My favorite part of the pregame introductions was the video played before the current Sixers were introduced. It marvelously tied the current roster together with all the franchise greats of the past, as they shared the basketball in a combination of the great NBA commercials that have aired recently. Really well done. Other positives included American Idol finalist Ayla Brown, who absolutely killed it with her rendition of the national anthem. And CEO Adam Aron was present in the stands as promised; we saw him posing for pictures and talking to fans in the adjacent section. The excitement in the arena was palpable and you could feel the energy in the building throughout most of the game. Kudos to the new ownership for building that excitement over the last few weeks.
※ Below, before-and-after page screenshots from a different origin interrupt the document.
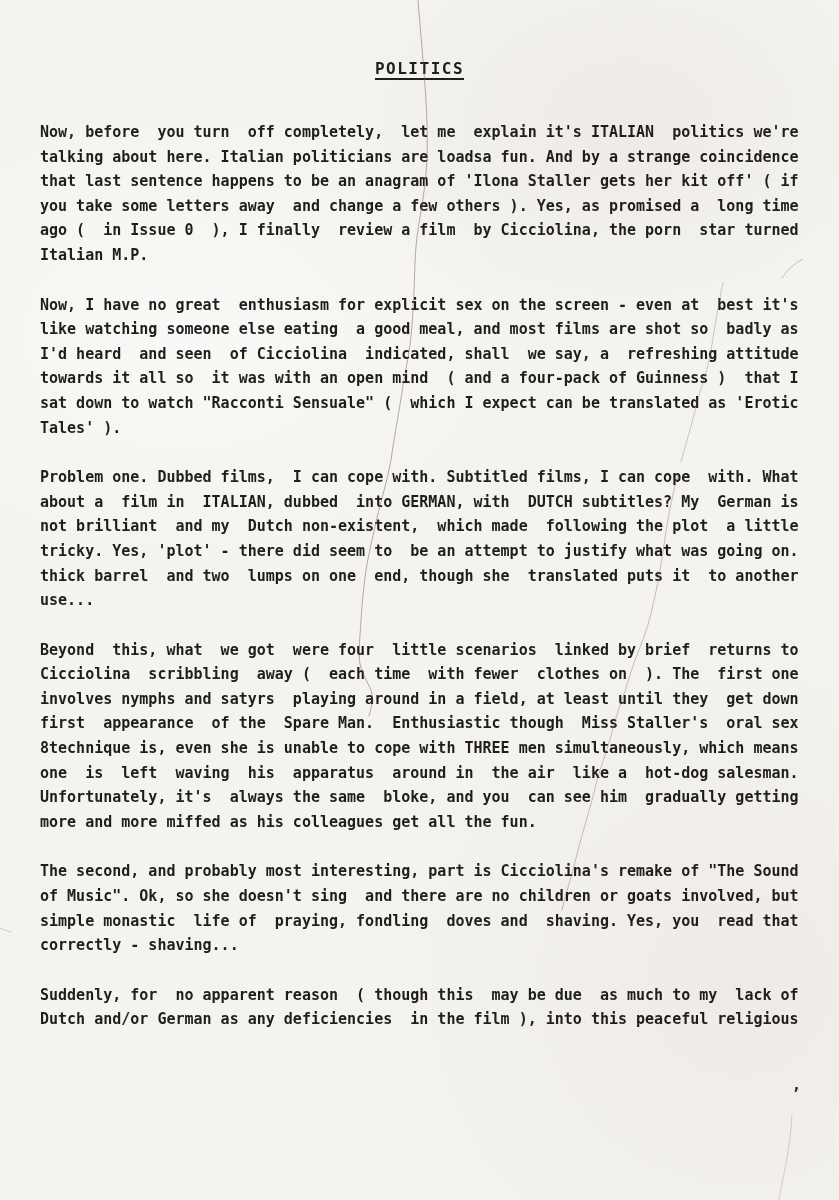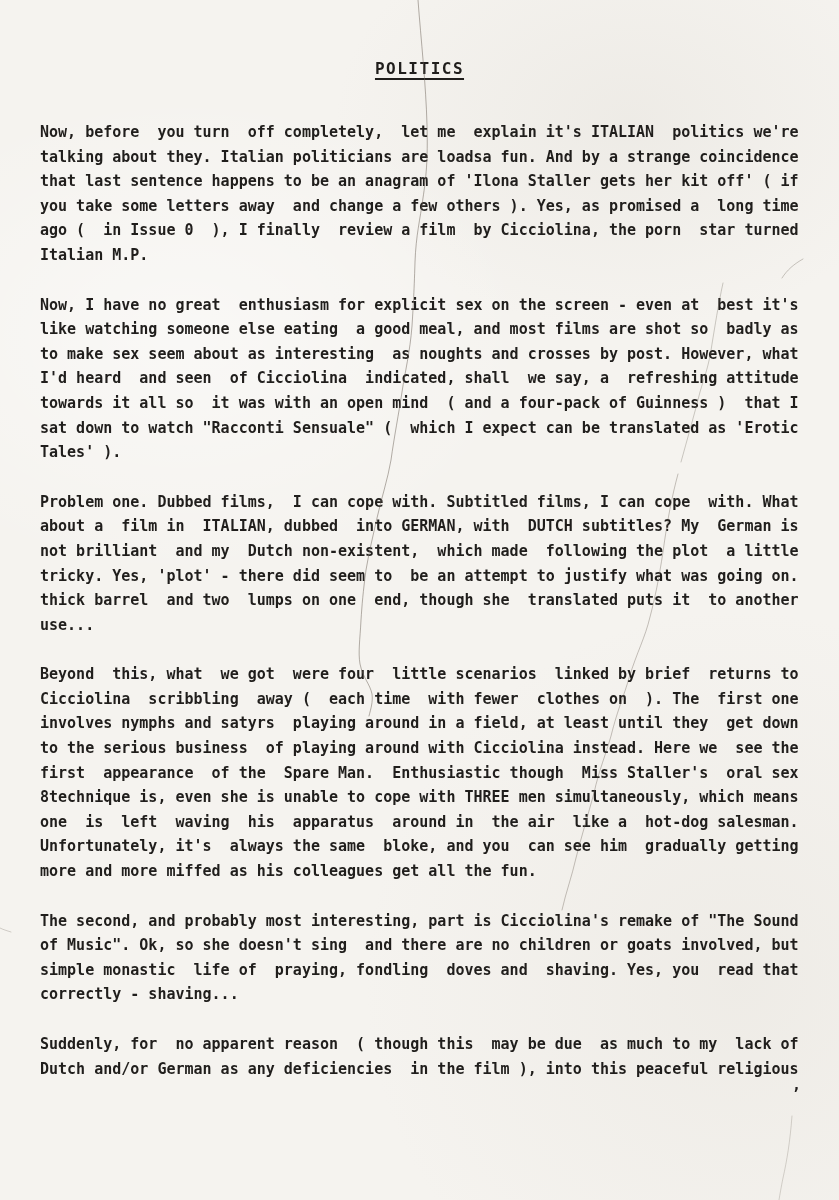--- a/index.html
+++ b/index.html
@@ -67,48 +67,46 @@
   }
 </style>
 </head>
 <body style="--paper: #f5f3ef; --ink: #201e1c; --crease: #6b6257;">
 
 <h1 class="page-title">POLITICS</h1>
 
 <div class="document-body">
     <div class="paragraph">
       <div class="line">Now, before  you turn  off completely,  let me  explain it's ITALIAN  politics we're</div>
-      <div class="line">talking about they. Italian politicians are loadsa fun. And by a strange coincidence</div>
+      <div class="line">talking about here. Italian politicians are loadsa fun. And by a strange coincidence</div>
       <div class="line">that last sentence happens to be an anagram of 'Ilona Staller gets her kit off' ( if</div>
       <div class="line">you take some letters away  and change a few others ). Yes, as promised a  long time</div>
       <div class="line">ago (  in Issue 0  ), I finally  review a film  by Cicciolina, the porn  star turned</div>
       <div class="line">Italian M.P.</div>
     </div>
     <div class="paragraph">
       <div class="line">Now, I have no great  enthusiasm for explicit sex on the screen - even at  best it's</div>
       <div class="line">like watching someone else eating  a good meal, and most films are shot so  badly as</div>
-      <div class="line">to make sex seem about as interesting  as noughts and crosses by post. However, what</div>
       <div class="line">I'd heard  and seen  of Cicciolina  indicated, shall  we say, a  refreshing attitude</div>
       <div class="line">towards it all so  it was with an open mind  ( and a four-pack of Guinness )  that I</div>
       <div class="line">sat down to watch "Racconti Sensuale" (  which I expect can be translated as 'Erotic</div>
       <div class="line">Tales' ).</div>
     </div>
     <div class="paragraph">
       <div class="line">Problem one. Dubbed films,  I can cope with. Subtitled films, I can cope  with. What</div>
       <div class="line">about a  film in  ITALIAN, dubbed  into GERMAN, with  DUTCH subtitles? My  German is</div>
       <div class="line">not brilliant  and my  Dutch non-existent,  which made  following the plot  a little</div>
       <div class="line">tricky. Yes, 'plot' - there did seem to  be an attempt to justify what was going on.</div>
       <div class="line">thick barrel  and two  lumps on one  end, though she  translated puts it  to another</div>
       <div class="line">use...</div>
     </div>
     <div class="paragraph">
       <div class="line">Beyond  this, what  we got  were four  little scenarios  linked by brief  returns to</div>
       <div class="line">Cicciolina  scribbling  away (  each time  with fewer  clothes on  ). The  first one</div>
       <div class="line">involves nymphs and satyrs  playing around in a field, at least until they  get down</div>
-      <div class="line">to the serious business  of playing around with Cicciolina instead. Here we  see the</div>
       <div class="line">first  appearance  of the  Spare Man.  Enthusiastic though  Miss Staller's  oral sex</div>
       <div class="line">8technique is, even she is unable to cope with THREE men simultaneously, which means</div>
       <div class="line">one  is  left  waving  his  apparatus  around in  the air  like a  hot-dog salesman.</div>
       <div class="line">Unfortunately, it's  always the same  bloke, and you  can see him  gradually getting</div>
       <div class="line">more and more miffed as his colleagues get all the fun.</div>
     </div>
     <div class="paragraph">
       <div class="line">The second, and probably most interesting, part is Cicciolina's remake of "The Sound</div>
       <div class="line">of Music". Ok, so she doesn't sing  and there are no children or goats involved, but</div>
       <div class="line">simple monastic  life of  praying, fondling  doves and  shaving. Yes, you  read that</div>

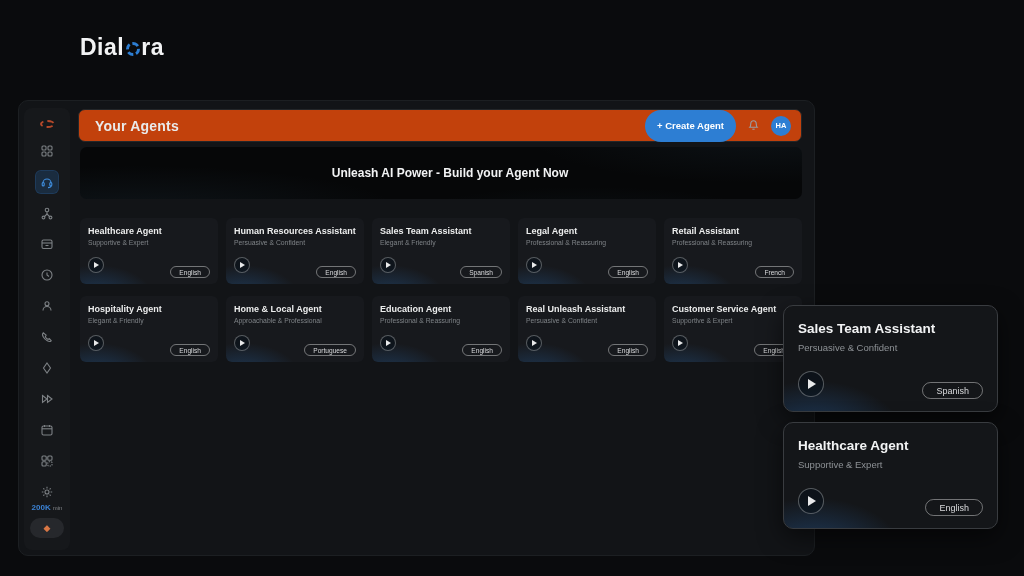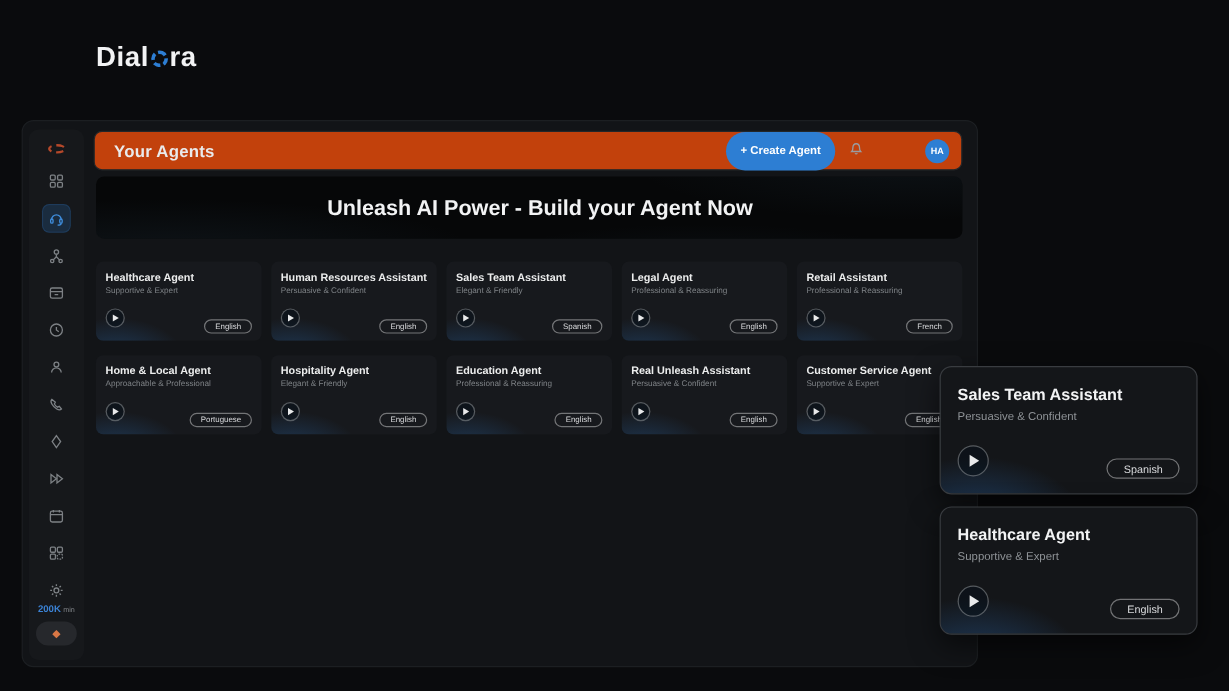--- a/index.html
+++ b/index.html
@@ -42,32 +42,32 @@
     background:#c2410c; border:1px solid #232629; border-radius:7px;
     display:flex; align-items:center; padding:0 10px 0 16px; }
   .page-title { color:#e9eaeb; font-size:14px; font-weight:700; letter-spacing:.2px; }
   .header-right { margin-left:auto; display:flex; align-items:center; gap:11px; }
   .create-btn { background:#2d7ed3; color:#fff; border:none; border-radius:999px;
     height:32px; padding:12px 12px; font-size:9.5px; font-weight:700; display:flex;
     align-items:center; gap:4px; cursor:pointer; font-family:"Liberation Sans",sans-serif; }
   .bell svg { stroke:#9a9da1; }
   .avatar { width:20px; height:20px; border-radius:50%; background:#2d7ed3; color:#fff;
     font-size:7.5px; font-weight:700; display:flex; align-items:center; justify-content:center;
-    cursor:pointer;margin-left:40px; }
+    cursor:pointer; }
 
   
   .banner { position:absolute; left:61px; top:46px; width:722px; height:52px;
     background:#060708; border-radius:7px; overflow:hidden;
     display:flex; flex-direction:column; align-items:center; justify-content:center; gap:4px; }
   .banner::before { content:""; position:absolute; inset:0;
     background:
       radial-gradient(ellipse 60% 140% at 8% 120%, rgba(70,110,140,0.12), transparent 60%),
       radial-gradient(ellipse 55% 150% at 95% -20%, rgba(70,110,140,0.10), transparent 60%),
       radial-gradient(ellipse 40% 90% at 70% 130%, rgba(60,100,130,0.08), transparent 60%); }
-  .banner-title { position:relative; color:#f2f3f4; font-size:18px; font-weight:700;padding-left:18px; }
+  .banner-title { position:relative; color:#f2f3f4; font-size:12px; font-weight:700;padding-left:18px; }
   .banner-sub { position:relative; color:#9da0a3; font-size:8.5px; }
 
   
   .grid { position:absolute; left:61px; top:117px; width:722px;
     display:grid; grid-template-columns:repeat(5,1fr); gap:12px 8px; }
   .agent-card { position:relative; height:66px; background:#17191d; border-radius:6px;
     padding:8px 8px 6px 8px; overflow:hidden; cursor:pointer;
     display:flex; flex-direction:column; }
   .agent-card::before { content:""; position:absolute; inset:0;
     background:radial-gradient(ellipse 70% 90% at 12% 125%, rgba(42,104,170,0.45), transparent 60%); }
@@ -272,37 +272,37 @@
     <div class="agent-title">Retail Assistant</div>
     <div class="agent-tone">Professional &amp; Reassuring</div>
     <div class="agent-footer">
       <div class="play-button">
         <span class="play-tri"></span>
       </div>
       <div class="lang-pill">French</div>
     </div>
   </div>
         <div class="agent-card">
+    <div class="agent-title">Hospitality Agent</div>
+    <div class="agent-tone">Elegant &amp; Friendly</div>
+    <div class="agent-footer">
+      <div class="play-button">
+        <span class="play-tri"></span>
+      </div>
+      <div class="lang-pill">English</div>
+    </div>
+  </div>
+        <div class="agent-card">
     <div class="agent-title">Home &amp; Local Agent</div>
     <div class="agent-tone">Approachable &amp; Professional</div>
     <div class="agent-footer">
       <div class="play-button">
         <span class="play-tri"></span>
       </div>
       <div class="lang-pill">Portuguese</div>
-    </div>
-  </div>
-        <div class="agent-card">
-    <div class="agent-title">Hospitality Agent</div>
-    <div class="agent-tone">Elegant &amp; Friendly</div>
-    <div class="agent-footer">
-      <div class="play-button">
-        <span class="play-tri"></span>
-      </div>
-      <div class="lang-pill">English</div>
     </div>
   </div>
         <div class="agent-card">
     <div class="agent-title">Education Agent</div>
     <div class="agent-tone">Professional &amp; Reassuring</div>
     <div class="agent-footer">
       <div class="play-button">
         <span class="play-tri"></span>
       </div>
       <div class="lang-pill">English</div>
There were a few slight changes I would’ve made. The ownership group was also introduced at center court before the game, and although I understand their enthusiasm about the beginning of their tenure with the franchise, I felt like it was something I wouldn’t have done. There’s a fine line between being an active, involved, and accessible owner, and putting yourself at center court. The fans ideally would like their owners involved, but in the background; the court is for the team. I felt the same about the ceremonial tip thrown up by Josh Harris; the Pistons didn’t even want to send someone out for it and eventually sent someone from the end of their bench. Also, after the excellent video, there was a drop off in the transition to player introductions. For one, the introductions really missed the energy and familiar emphasis of Matt Cord; I know they promoted Matt to another position, but the in-game experience suffered because of his absence. New PA announcer Tom Lamaine was decent but fell far short of Cord’s signature performances. Secondly, I realize that many people may have suggested less pounding rap music in introductions, but they need SOMETHING. The intros were kind of dull without Cord and appropriate music to build energy as the players were being introduced.
Overall though, I think the new owners are getting it right. Most importantly, they’re trying to get it right, and as the Sixers show on the court, often times when you give maximum effort, positive results will follow.